La struttura della Federal’naja služba bezopasnosti, il Servizio federale per la sicurezza erede del KGB sovietico, è stato colpito da droni ucraini che hanno distrutto gli edifici occupati dagli uomini al soldo del Cremlino.
A rivendicarlo è stato su X il presidente ucraino Volodymyr Zelensky, che ha sottolineato come “i russi devono sentire la necessità di porre fine a questa loro guerra. Le sanzioni ucraine a medio e lungo raggio continueranno a funzionare”. Non solo il quartier generale dell’FSB a Genicheska Hirka: negli attacchi compiuti da Israele è stato distrutto un sistema missilistico terra-aria Pantsir-S1 nei territori occupati dalle truppe russe.
There are good results from the warriors of the SSU Special Operations Center “A.” A Russian FSB headquarters has been struck, and a Pantsir-S1 surface-to-air missile system has been destroyed in our temporarily occupied territory. Thanks to just this one operation, Russian… pic.twitter.com/mSS7Shf1AI
— Volodymyr Zelenskyy / Володимир Зеленський (@ZelenskyyUa) May 21, 2026
Attacco che arriva in una giornata non banale per Vladimir Putin. Il presidente russo assieme al suo omologo bielorusso Aleksander Lukashenko presiede le prime esercitazioni congiunte delle loro forze nucleari. I due leader hanno monitorato in videocollegamento le operazioni militari, un messaggio evidente nei confronti di Kiev e dei suoi alleati europei, anche se Lukashenko almeno a parole ha voluto sottolineare che “Mosca e Minsk non rappresentano una minaccia per nessuno, ma sono pronte a difendere il territorio da Brest a Vladivostok”. Dal canto suo Putin ha precisato che “la triade nucleare deve fungere da garante della sovranità dello Stato dell’Unione”.

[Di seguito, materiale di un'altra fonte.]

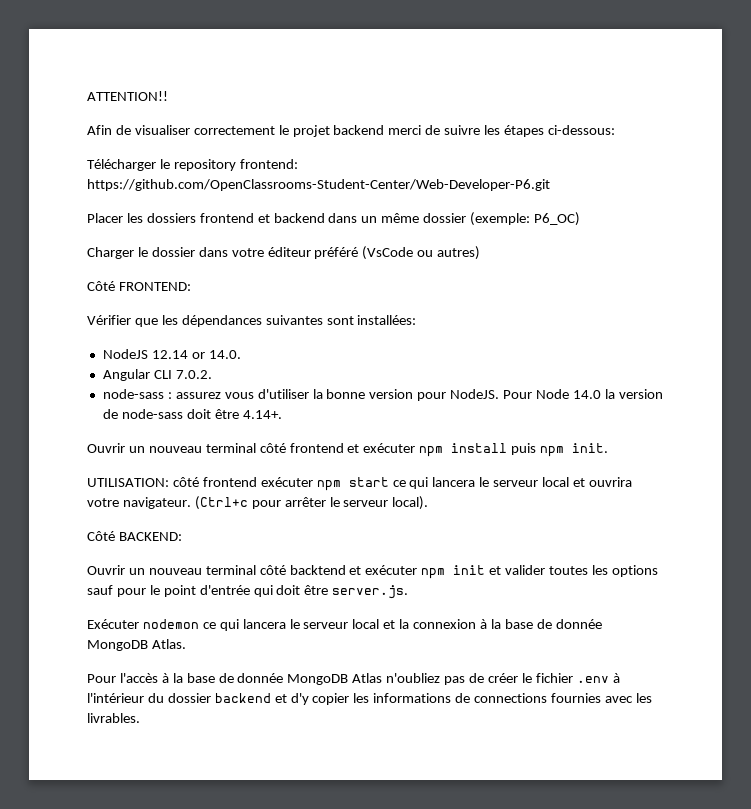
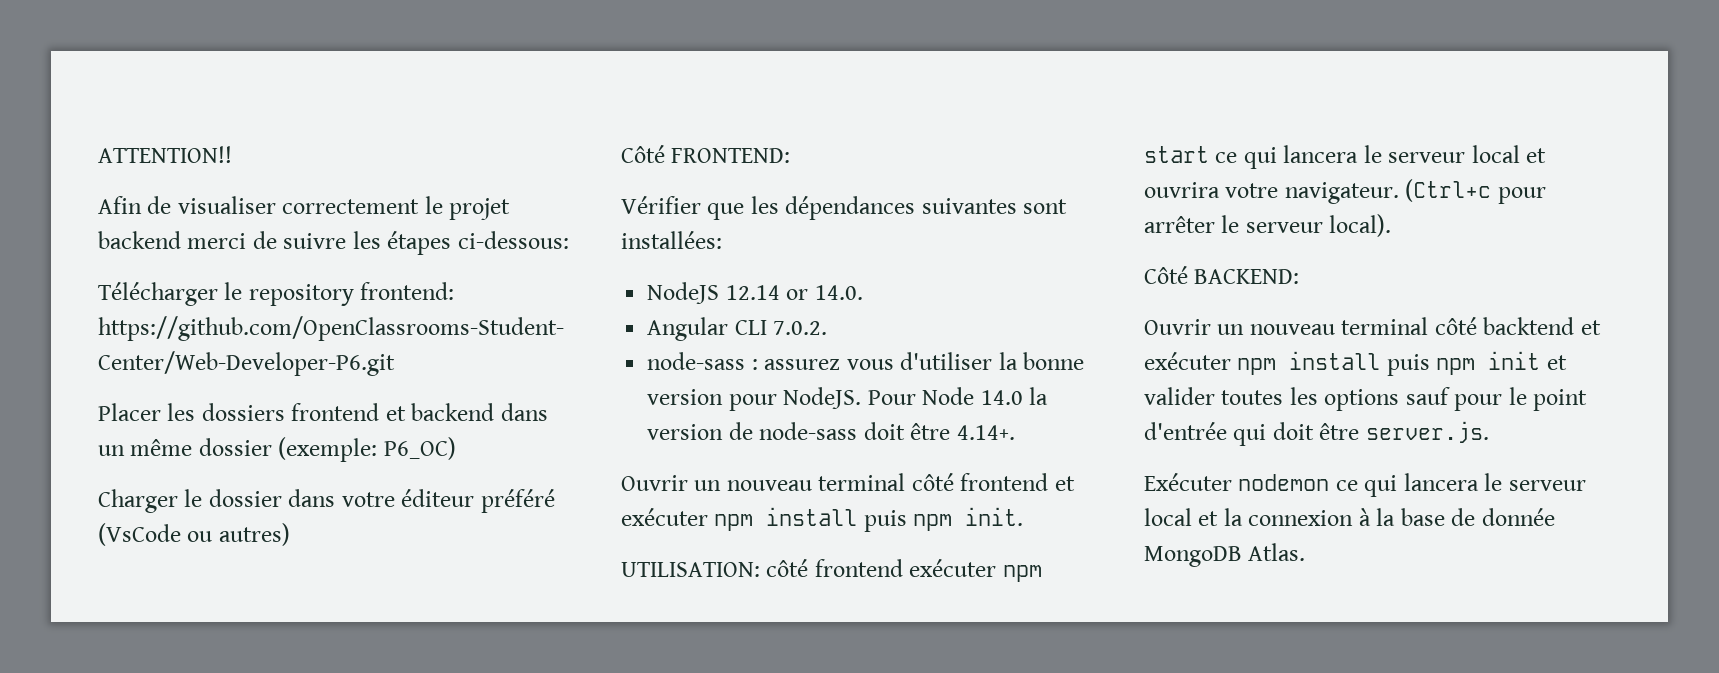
- Ouvrir un nouveau terminal côté backtend et exécuter npm init et valider toutes les options sauf pour le point d'entrée qui doit être server.js.
+ Ouvrir un nouveau terminal côté backtend et exécuter npm install puis npm init et valider toutes les options sauf pour le point d'entrée qui doit être server.js.
- Pour l'accès à la base de donnée MongoDB Atlas n'oubliez pas de créer le fichier .env à l'intérieur du dossier backend et d'y copier les informations de connections fournies avec les livrables.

Le esercitazioni in Bielorussia, nell’ambito dello Stato dell’Unione, l’ente sovranazionale nato per integrare le politiche economiche, di difesa e legislative dei due Paesi, sono iniziate il 18 maggio: a parteciparvi le Forze missilistiche strategiche, la Flotta del Nord e la Flotta del Pacifico, il Comando dell’aviazione a lungo raggio e alcune forze dei distretti militari di Leningrado e Centrale.